The Curse of the Modern Woman might actually not be the belief that we can “have it all.” It might, in fact, be our belief that we can do it all. All by ourselves.

I’m a 31-year-old woman living in one of the most populous cities in the country. I live in my own apartment - by myself - where I pay my own bills and cook my own meals, and where if I have to wear bikini bottoms because there’s no clean underwear to be worn, it’s no one’s fault but my own. My law degree was financed through part-time jobs and the prayer that I’d be gainfully employed long enough to repay the government and the fine people at Citibank for their generous investment. At work, if there are clients to be met, I meet them. If there are arguments to be made, I make them. If there are briefs to be written, I write them. If someone suggests I delegate, I panic.

I can trace it back to all-girls’ high school, where Rosie the Riveter was a hero and “We can do it” a personal anthem, where, if I wanted to go to Prom, I asked the guy, booked the limo, and paid for dinner myself, and goddamn the boy who tried to take that check from me.

The Curse of the Modern Woman may well be that we’re used to just handling our stuff. Often, we’re used to handling our stuff, and some other people’s stuff too. In other words, we kind of suck at asking for help. And when it comes to getting what we want in life, we usually find it’s easier to just go get it ourselves, rather than asking someone else to do it for us. And when the help really is needed…or the only person who can really give you want you want isn’t actually you…sometimes we’re caught off balance, and it can be really hard to be gracious.

It’s counterintuitive…because at any given time I’d move heaven and earth to help a friend, and in fact, I get bummed out if I have the time or the skills or the means to help someone and they don’t ask…and my friends are all kind, generous, loving and wonderful people who I know would do the same.

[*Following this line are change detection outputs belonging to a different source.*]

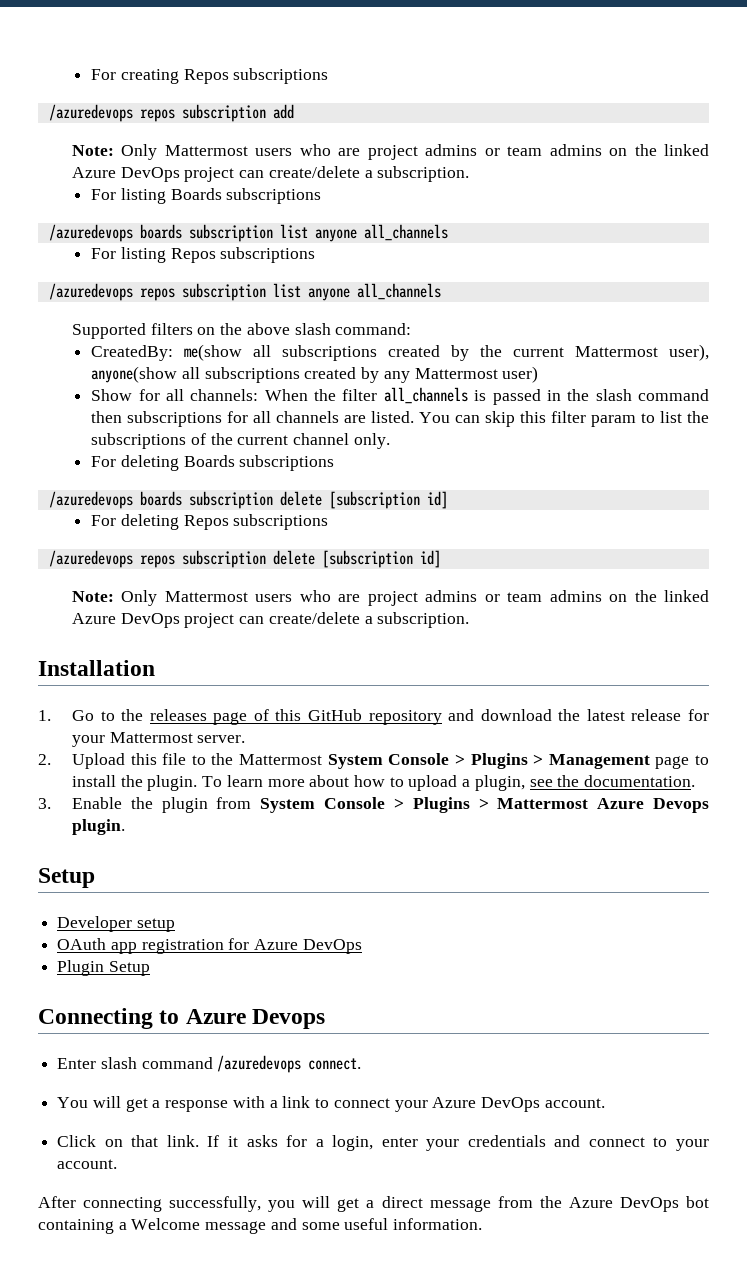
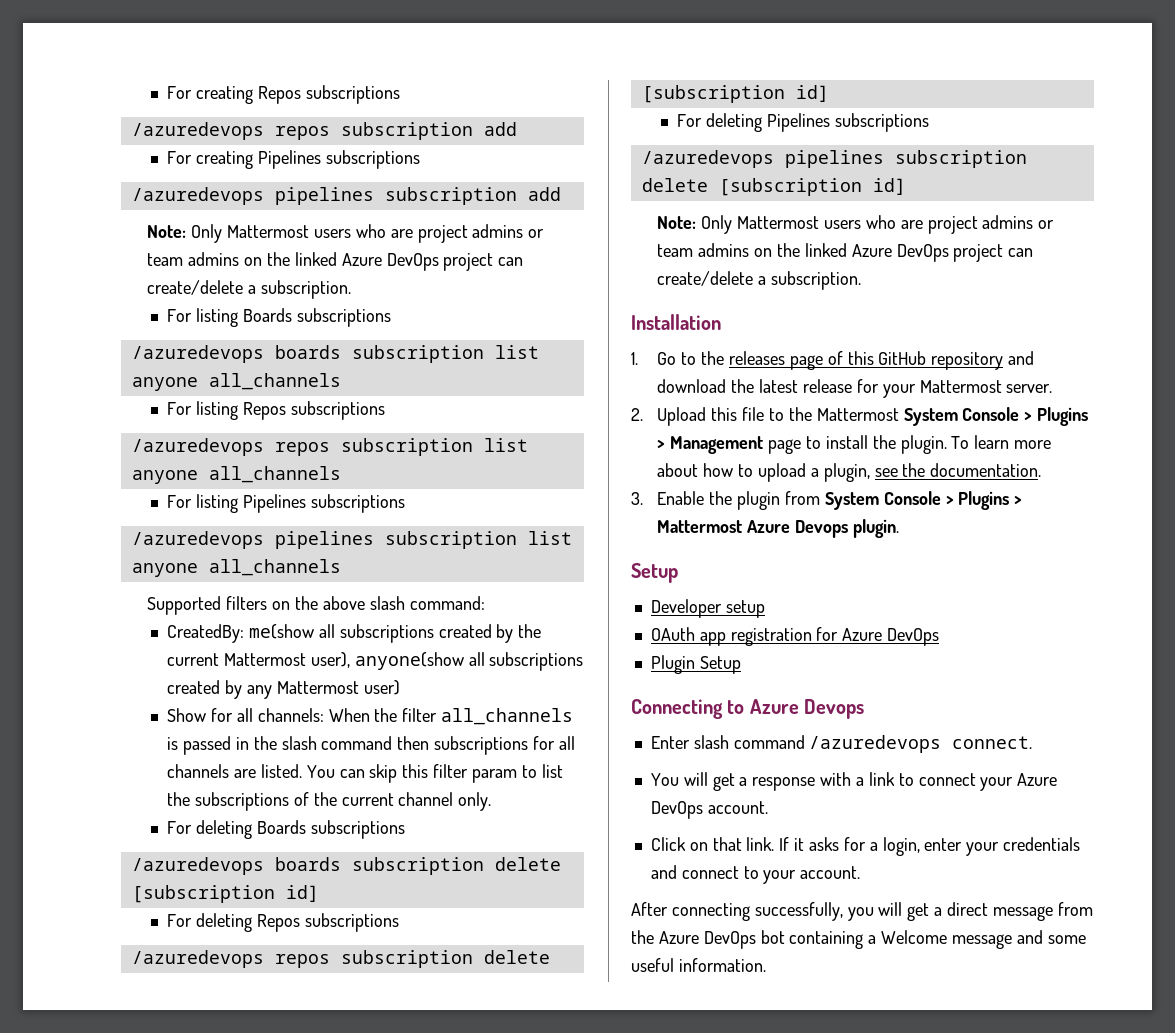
(294, 111) none -> [167,150,420,169] [131,187,561,205] // For creating Pipelines subscriptions // /azuredevops pipelines subscription add
(441, 291) none -> [167,494,405,513] [131,531,572,549] [131,559,341,577] // For listing Pipelines subscriptions // /azuredevops pipelines subscription list anyone all_channels
(441, 559) none -> [677,113,929,132] [641,150,1027,168] [641,178,906,196] // For deleting Pipelines subscriptions // /azuredevops pipelines subscription delete [subscription id]

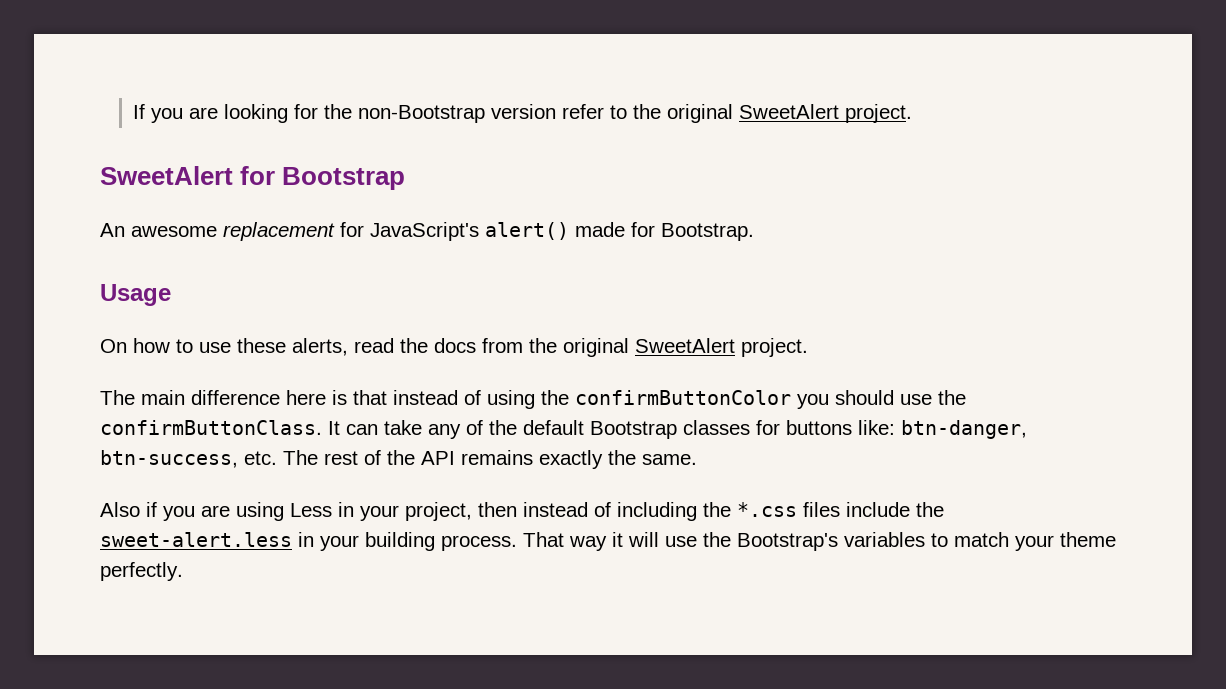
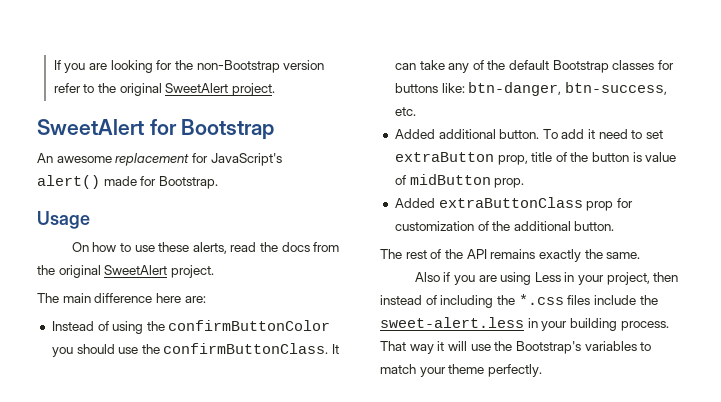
[332,390,458,405] is that instead -> [184,296,206,303] [51,321,94,331] are: // Instead
(277, 458) none -> [394,129,664,139] [394,152,677,165] [394,174,525,188] [394,197,633,211] [394,221,615,231] // Added additional button. To add it need to set extraButton prop, title of the button is value of midButton prop. // Added extraButtonClass prop for customization of the additional button. //

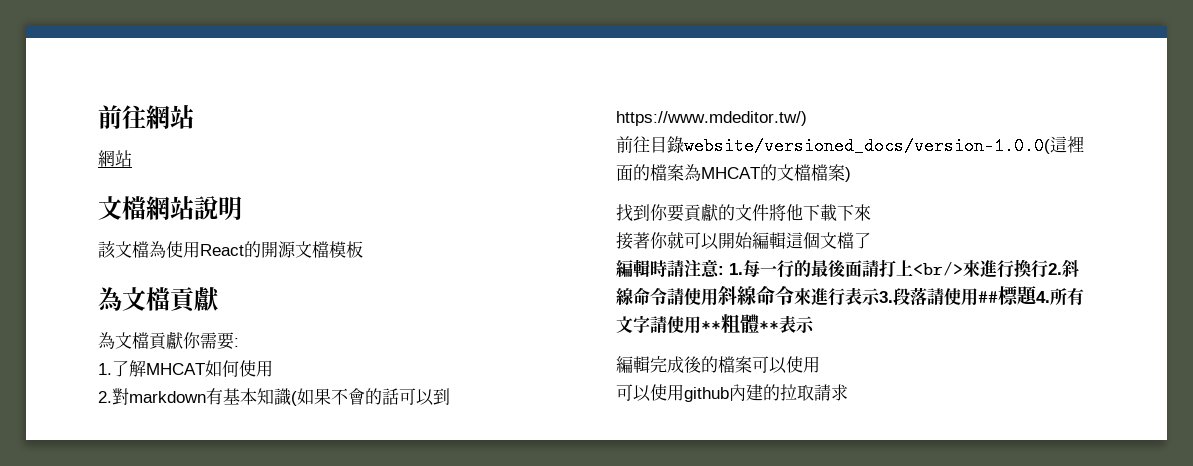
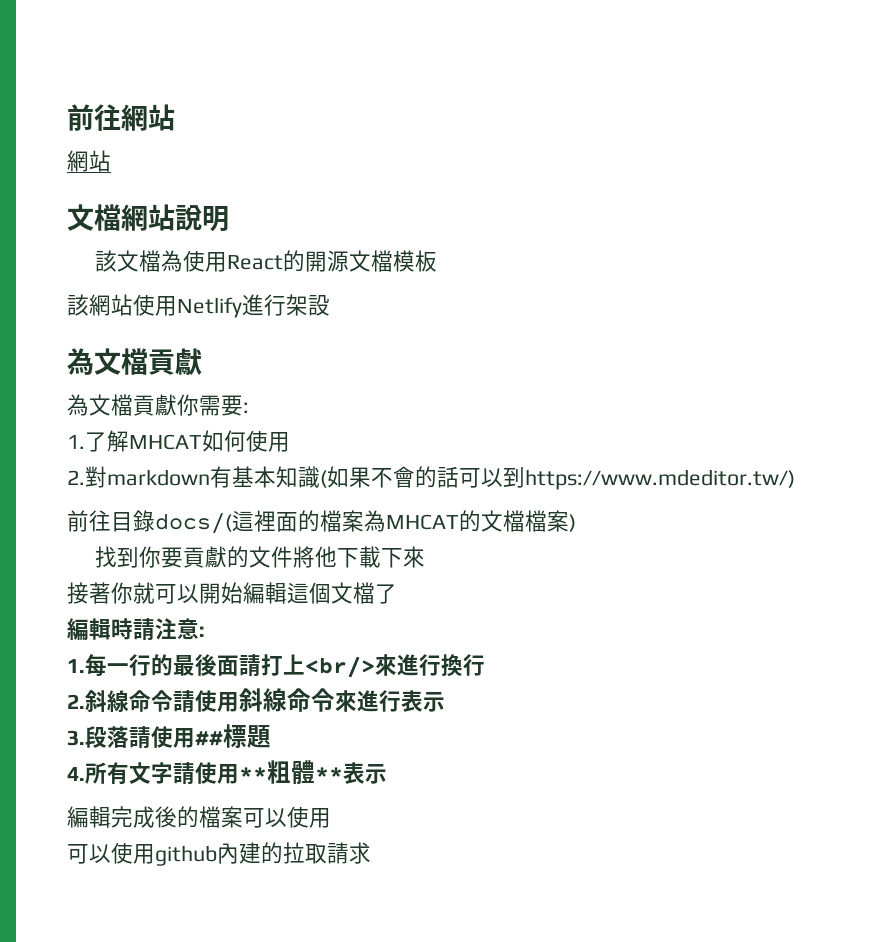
(363, 249) none -> [67,294,330,318] // 該網站使用Netlify進行架設
[684,137,1050,155] website/versioned_docs/version-1.0.0( -> [155,513,232,534] docs/(
(724, 270) none -> (205, 631) //
(1048, 269) none -> (485, 665) //
(881, 296) none -> (445, 702) //
(1038, 295) none -> (271, 736) //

So, it’s still January for a couple of days, and in my mind it’s still resolution-making time. (And yes, that means I haven’t made any resolutions yet) (except to stop saying f#@k). So this year I’m resolved to remember that asking for help doesn’t turn Rosie the Riveter into Damsel in Distress… and even if it does, a gracious Damsel is a lot more pleasant than a disgruntled Rosie… and that maybe, if I ask a friend for a hand once in awhile, they’ll someday return the favor.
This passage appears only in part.